Count, in the entries, the lines with "diff". Answer with the number only.

** Opening SOURCE DATA block **

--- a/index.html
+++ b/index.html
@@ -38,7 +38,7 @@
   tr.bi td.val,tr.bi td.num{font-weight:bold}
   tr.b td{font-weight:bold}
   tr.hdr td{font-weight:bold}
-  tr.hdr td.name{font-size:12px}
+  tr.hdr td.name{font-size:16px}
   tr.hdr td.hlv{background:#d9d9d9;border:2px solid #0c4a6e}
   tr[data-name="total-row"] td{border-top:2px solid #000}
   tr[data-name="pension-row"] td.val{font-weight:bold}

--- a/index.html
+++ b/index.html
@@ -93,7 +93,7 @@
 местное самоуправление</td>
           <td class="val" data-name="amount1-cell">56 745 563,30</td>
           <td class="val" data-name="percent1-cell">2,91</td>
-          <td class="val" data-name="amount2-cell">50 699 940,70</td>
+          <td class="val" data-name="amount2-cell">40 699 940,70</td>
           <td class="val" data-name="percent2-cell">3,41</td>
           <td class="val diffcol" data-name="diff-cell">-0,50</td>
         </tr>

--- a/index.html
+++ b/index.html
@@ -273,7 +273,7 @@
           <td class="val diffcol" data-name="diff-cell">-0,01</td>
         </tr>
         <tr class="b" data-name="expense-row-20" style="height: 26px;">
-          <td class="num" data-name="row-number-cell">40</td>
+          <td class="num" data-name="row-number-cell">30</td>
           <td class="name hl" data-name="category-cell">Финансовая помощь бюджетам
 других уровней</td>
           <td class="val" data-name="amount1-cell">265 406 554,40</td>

** Closing SOURCE DATA block **

ANSWER TO THIS PROBLEM: 2